MENA: UN Special Envoy for Western Sahara meets Moroccan officials and Polisario Front leader
Key Risks: war on land
In November 2020 a three-decade UN-brokered ceasefire between the Sahrawi People’s Liberation Army (SPLA) and Morocco folded after the latter launched an operation in a disputed territory on the southern border of Western Sahara to end what it called provocations by the pro-independence Polisario Front. In recent months, the Polisario Front has been reportedly attacking Moroccan Army positions along the Western Sahara Wall, a Berm approximately 2,700km long which runs across the disputed territory separating the Moroccan-controlled areas and the Polisario-controlled land. On 16 January the Polisario Front announced fresh attacks on Moroccan forces near southern Awsard and in other towns in al-Mahbes. On 17January UN Special Envoy Staffan de Mistura met with the Polisario leader in Algeria after visiting Morocco to discuss a peace-deal. An agreement is unlikely as the Sahrawi’s demand independence while Morocco claims historical rights over the disputed territory.
Sub-Saharan Africa: Swedish forces withdraw from Mali as partners react to Russian deployment
Key Risks: political violence; terrorism; sanctions; policy uncertainty
In Mali, on 14 January reports emerged that Sweden would withdraw from the multilateral Takuba counterterrorism operation and review its contribution to the UN’s stabilisation mission (MINUSMA) in response to the military government’s efforts to postpone elections and to the deployment of Russian mercenaries.
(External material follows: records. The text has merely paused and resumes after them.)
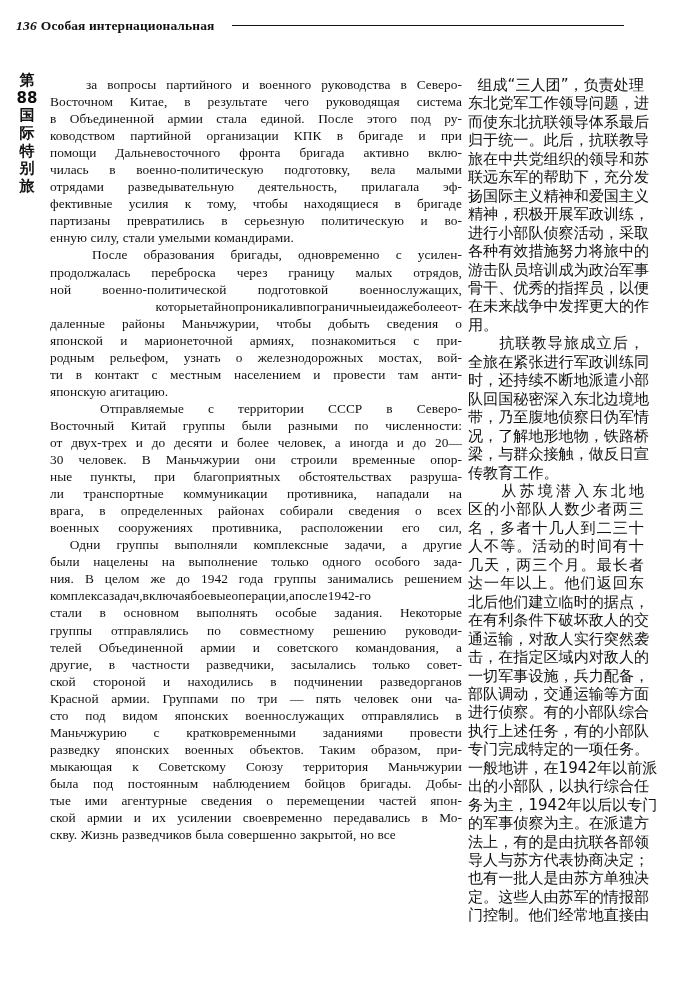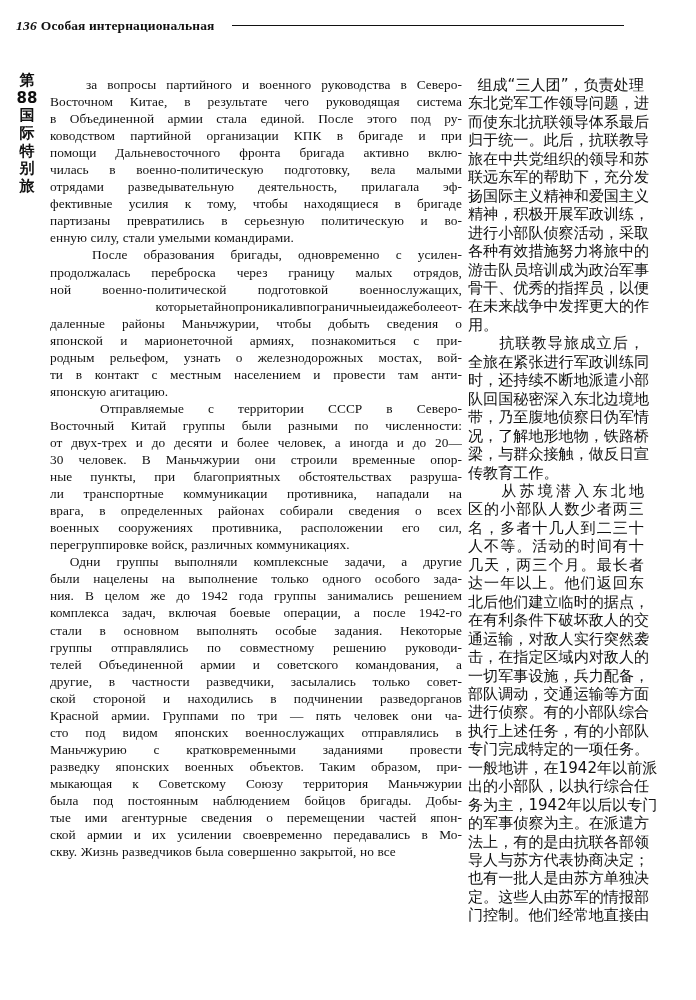--- a/index.html
+++ b/index.html
@@ -380,21 +380,20 @@
         <span>всех</span>
       </div>
       <div class="ln" style="display: flex; justify-content: space-between;">
         <span>военных</span>
         <span>сооружениях</span>
         <span>противника,</span>
         <span>расположении</span>
         <span>его</span>
         <span>сил,</span>
       </div>
-      <div class="ln"><span>перегруппировке войск, различных коммуникациях.</span></div>
       <div class="ln" style="display: flex; justify-content: space-between; gap: 16px;">
         <span class="ind"></span>
         <span>Одни</span>
         <span>группы</span>
         <span>выполняли</span>
         <span>комплексные</span>
         <span>задачи,</span>
         <span>а</span>
         <span>другие</span>
       </div>
@@ -413,21 +412,21 @@
         <span>В</span>
         <span>целом</span>
         <span>же</span>
         <span>до</span>
         <span>1942</span>
         <span>года</span>
         <span>группы</span>
         <span>занимались</span>
         <span>решением</span>
       </div>
-      <div class="ln" style="display: flex; justify-content: space-between;">
+      <div class="ln" style="display: flex; justify-content: flex-start;">
         <span>комплекса</span>
         <span>задач,</span>
         <span>включая</span>
         <span>боевые</span>
         <span>операции,</span>
         <span>а</span>
         <span>после</span>
         <span>1942-го</span>
       </div>
       <div class="ln" style="display: flex; justify-content: space-between;">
The arrival of Russian forces was first reported in Bamako in December 2021. Hundreds of Russian operatives have since deployed to the country’s central regions. Several countries, including France, had previously warned that their military presence and support would be jeopardised by a Russian deployment. Announcements of reductions in military and other assistance similar to Sweden’s are therefore possible. It is also likely that the military government will seek opportunities to further replace Mali’s relationships with democratic international partners with alternatives that are not accompanied by diplomatic pressure regarding democracy and the rule of law.